### EXERCISE REQUIREMENTS
Leaving every picture out, please return exactly the lines from the top of the material below through the line with "font-size: 17px ->", both included.

= = =

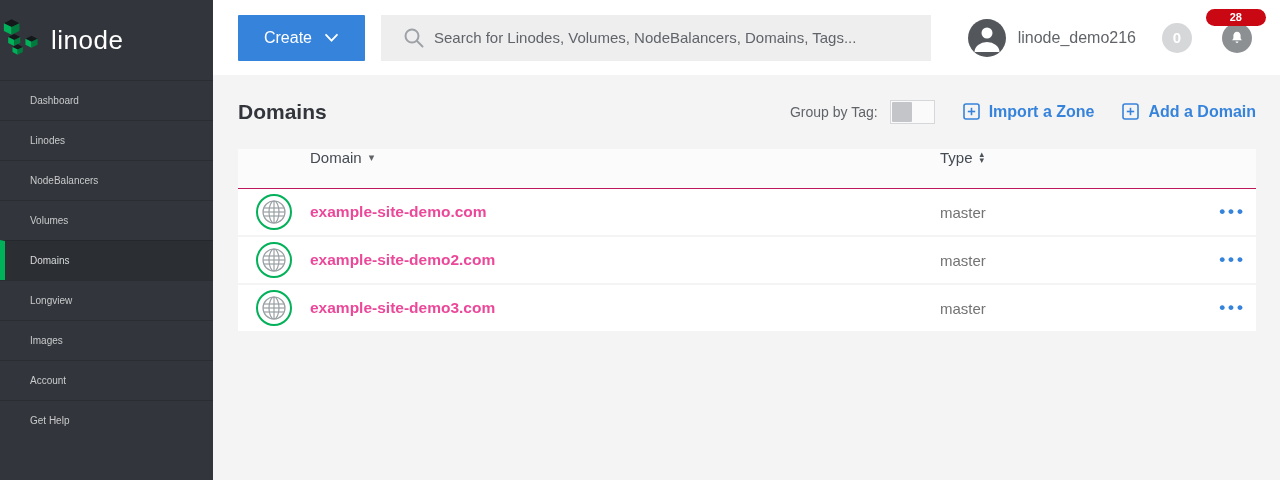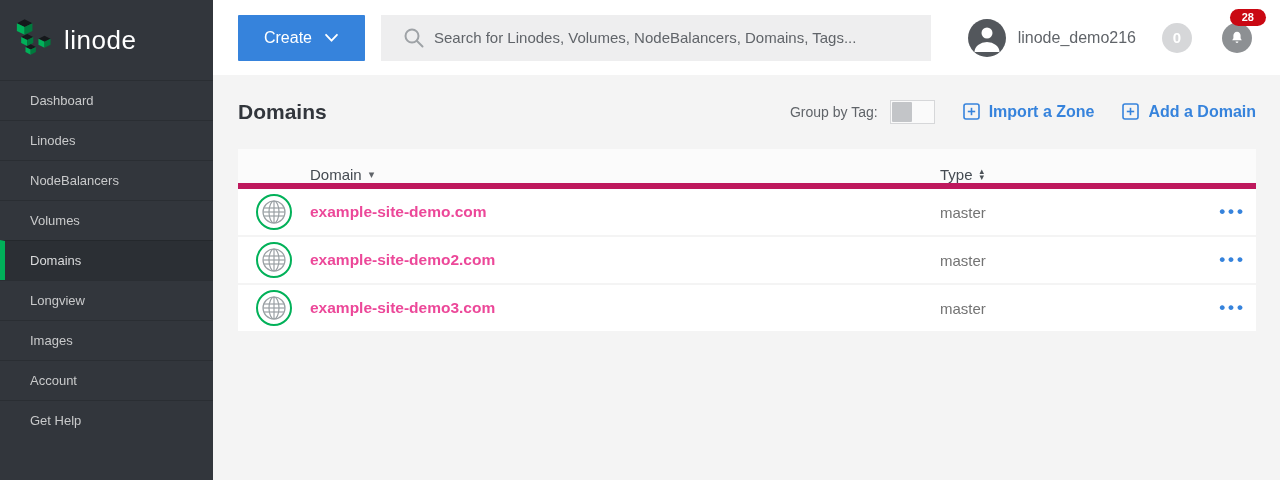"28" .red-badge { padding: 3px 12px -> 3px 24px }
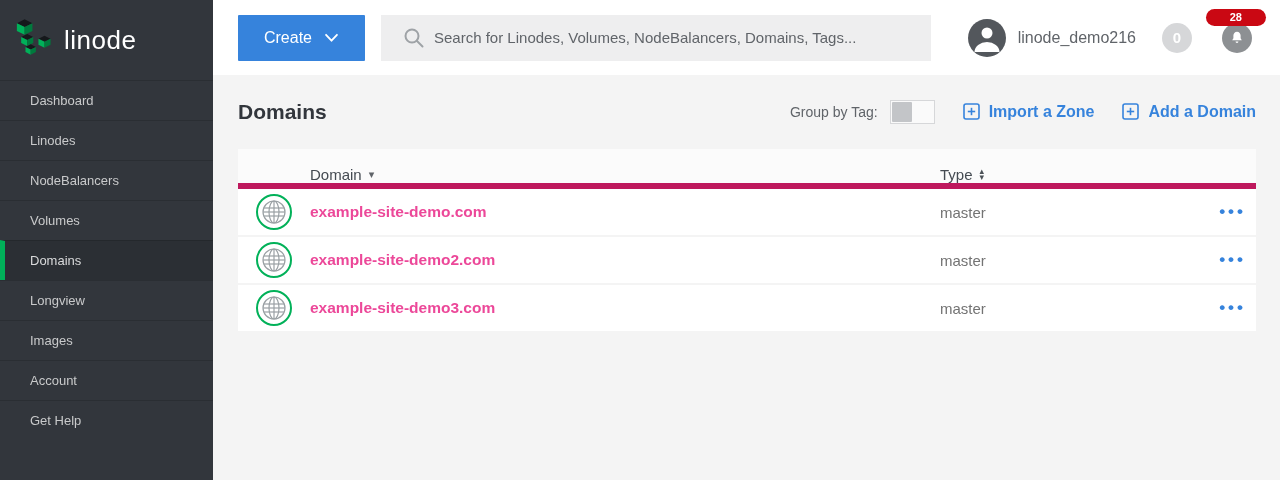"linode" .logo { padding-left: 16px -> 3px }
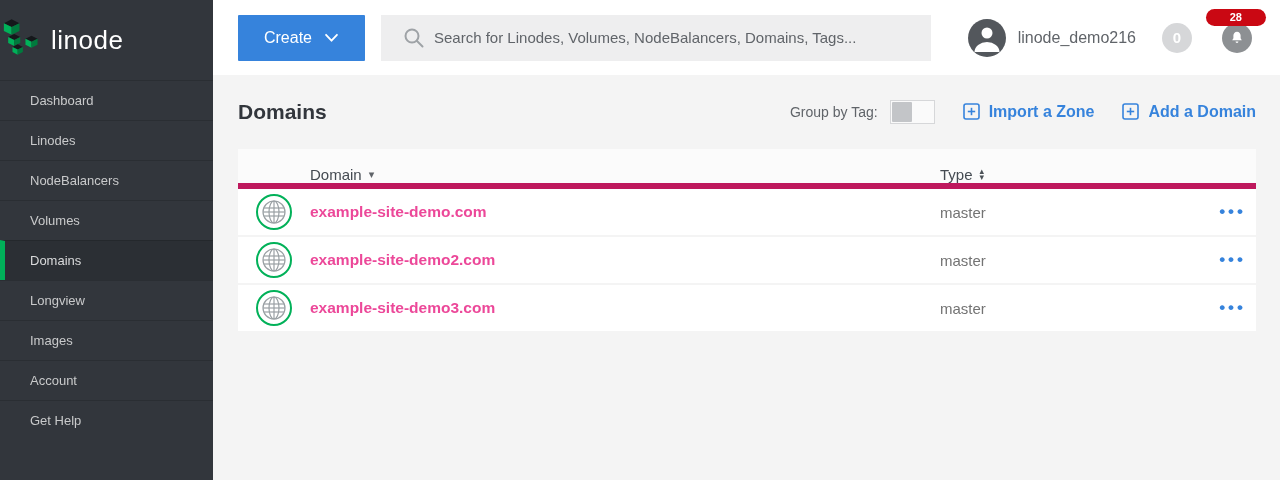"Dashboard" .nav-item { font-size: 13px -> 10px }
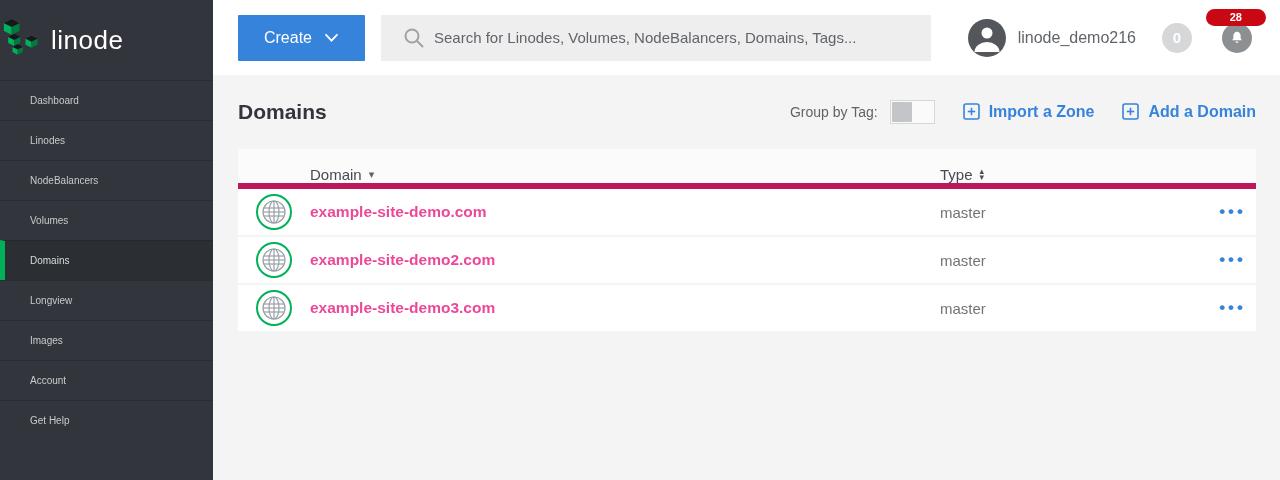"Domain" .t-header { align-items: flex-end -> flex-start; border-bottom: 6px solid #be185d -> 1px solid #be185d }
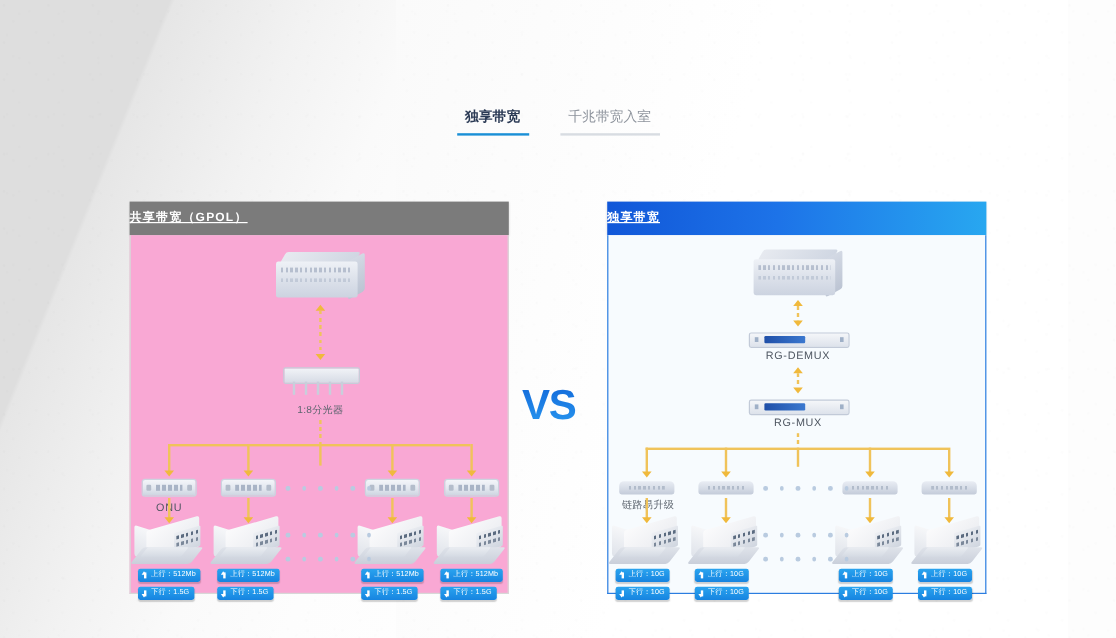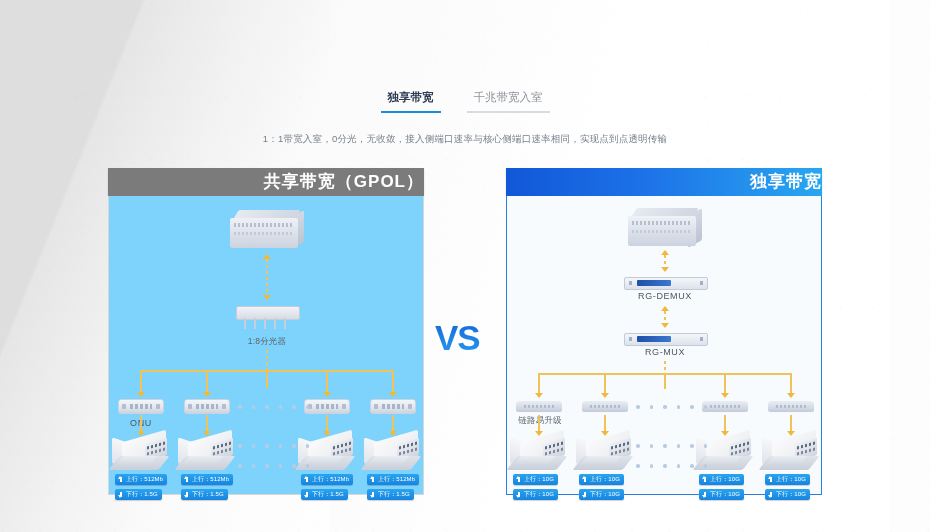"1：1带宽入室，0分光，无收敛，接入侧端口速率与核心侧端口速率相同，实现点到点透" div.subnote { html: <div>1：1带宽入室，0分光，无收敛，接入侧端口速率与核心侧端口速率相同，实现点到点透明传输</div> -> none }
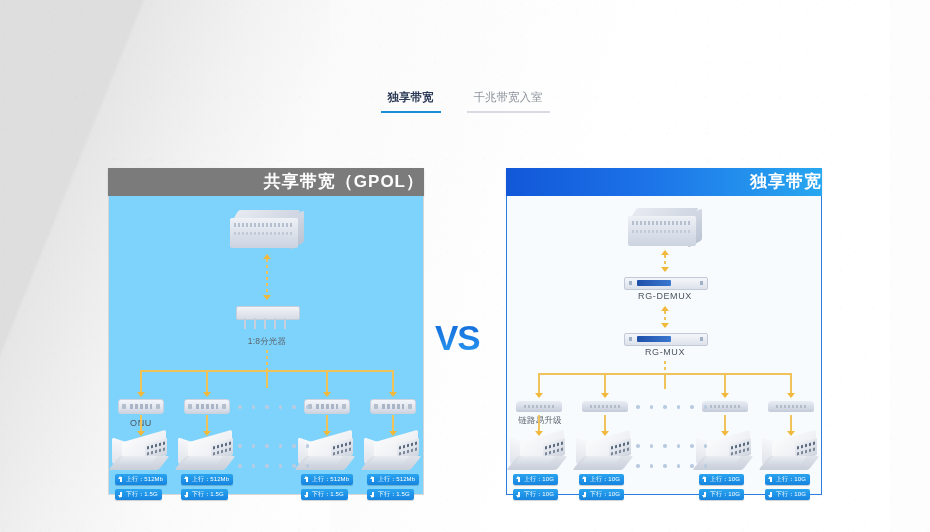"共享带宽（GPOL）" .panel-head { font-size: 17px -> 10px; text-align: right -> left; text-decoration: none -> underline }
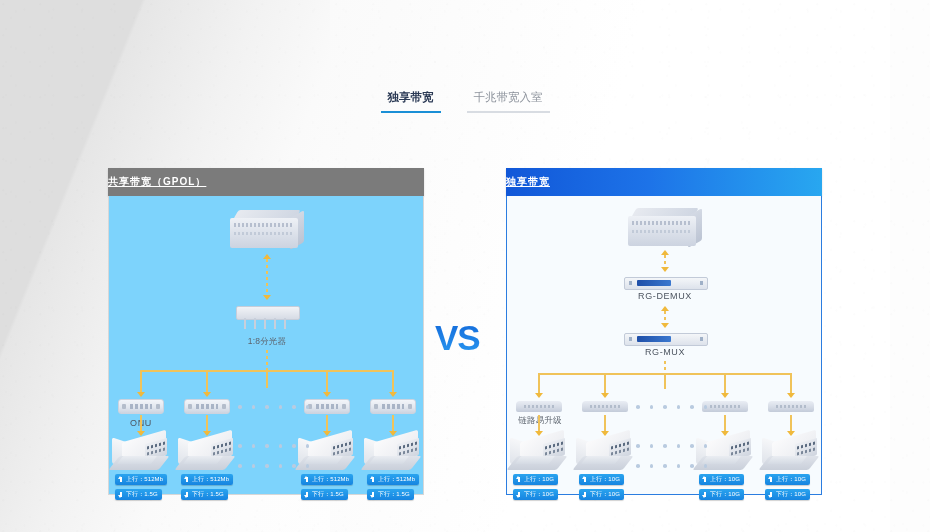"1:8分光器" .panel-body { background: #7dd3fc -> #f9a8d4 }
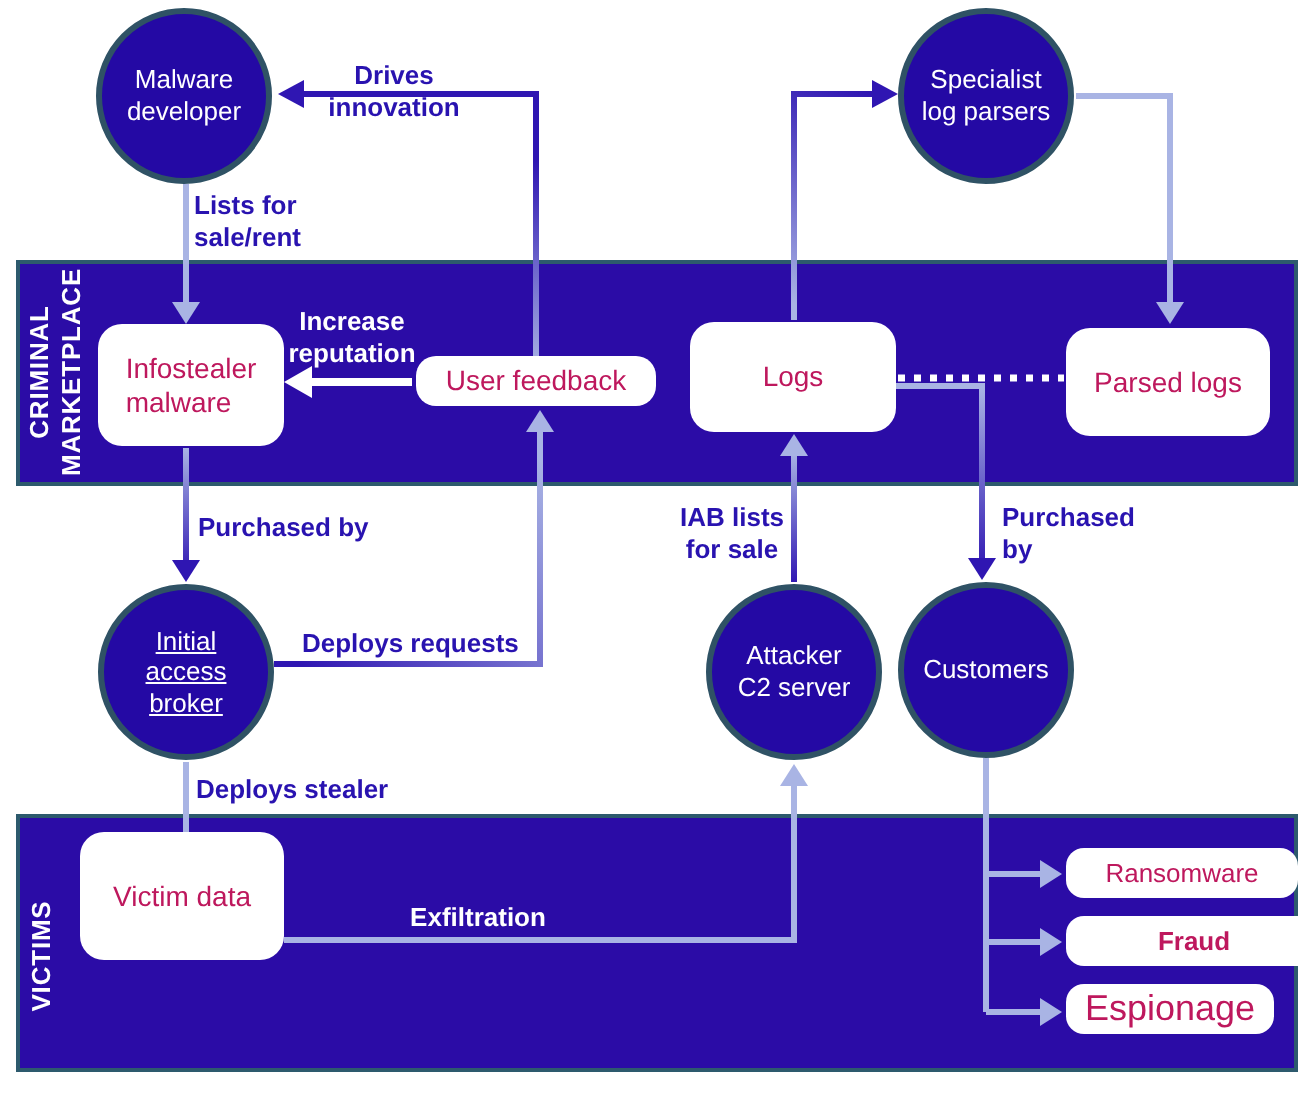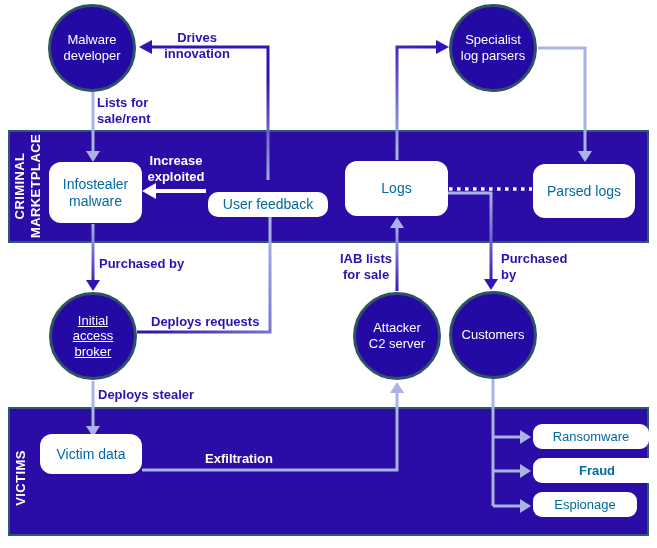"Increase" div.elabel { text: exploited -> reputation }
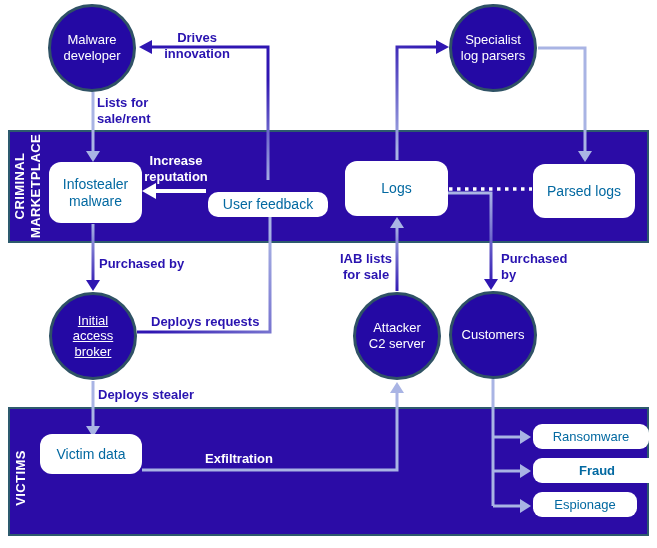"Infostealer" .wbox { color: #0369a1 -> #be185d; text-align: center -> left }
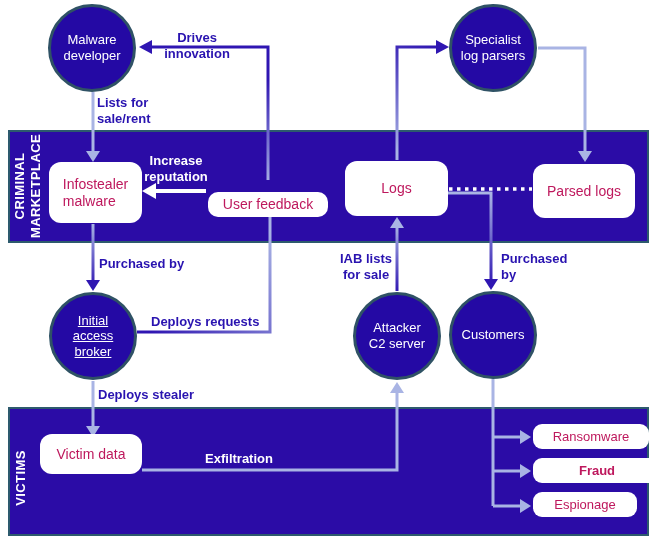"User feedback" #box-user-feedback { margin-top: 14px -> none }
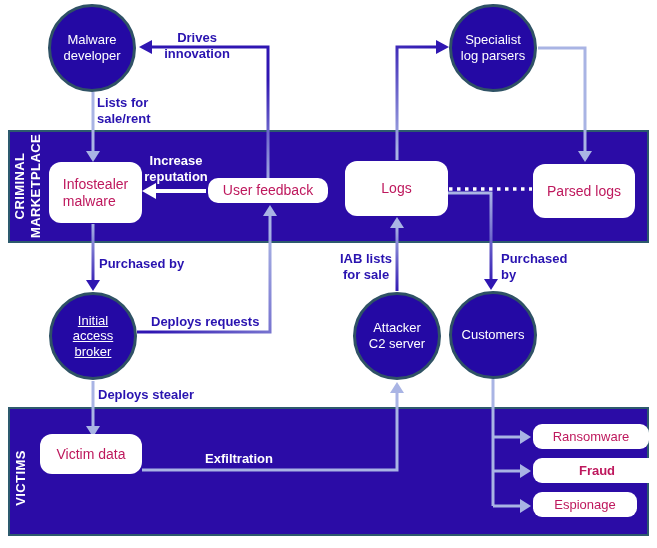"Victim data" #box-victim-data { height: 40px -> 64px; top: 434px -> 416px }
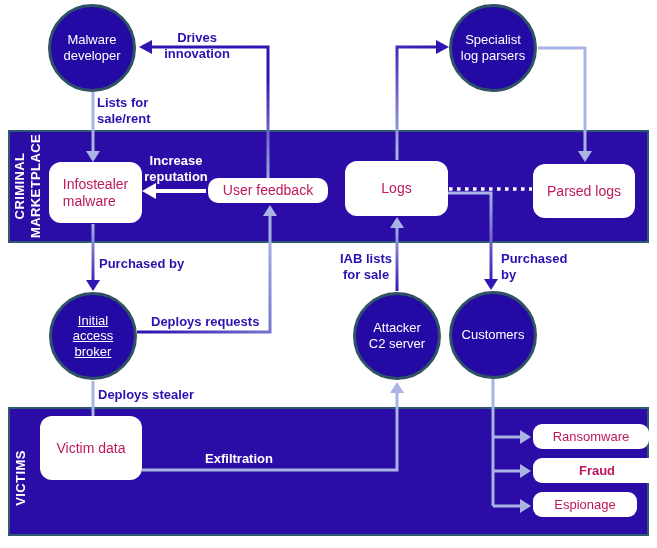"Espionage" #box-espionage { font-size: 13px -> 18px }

= = =

### EXERCISE RESULT
"28" .red-badge { padding: 3px 12px -> 3px 24px }
"linode" .logo { padding-left: 16px -> 3px }
"Dashboard" .nav-item { font-size: 13px -> 10px }
"Domain" .t-header { align-items: flex-end -> flex-start; border-bottom: 6px solid #be185d -> 1px solid #be185d }
"1：1带宽入室，0分光，无收敛，接入侧端口速率与核心侧端口速率相同，实现点到点透" div.subnote { html: <div>1：1带宽入室，0分光，无收敛，接入侧端口速率与核心侧端口速率相同，实现点到点透明传输</div> -> none }
"共享带宽（GPOL）" .panel-head { font-size: 17px -> 10px; text-align: right -> left; text-decoration: none -> underline }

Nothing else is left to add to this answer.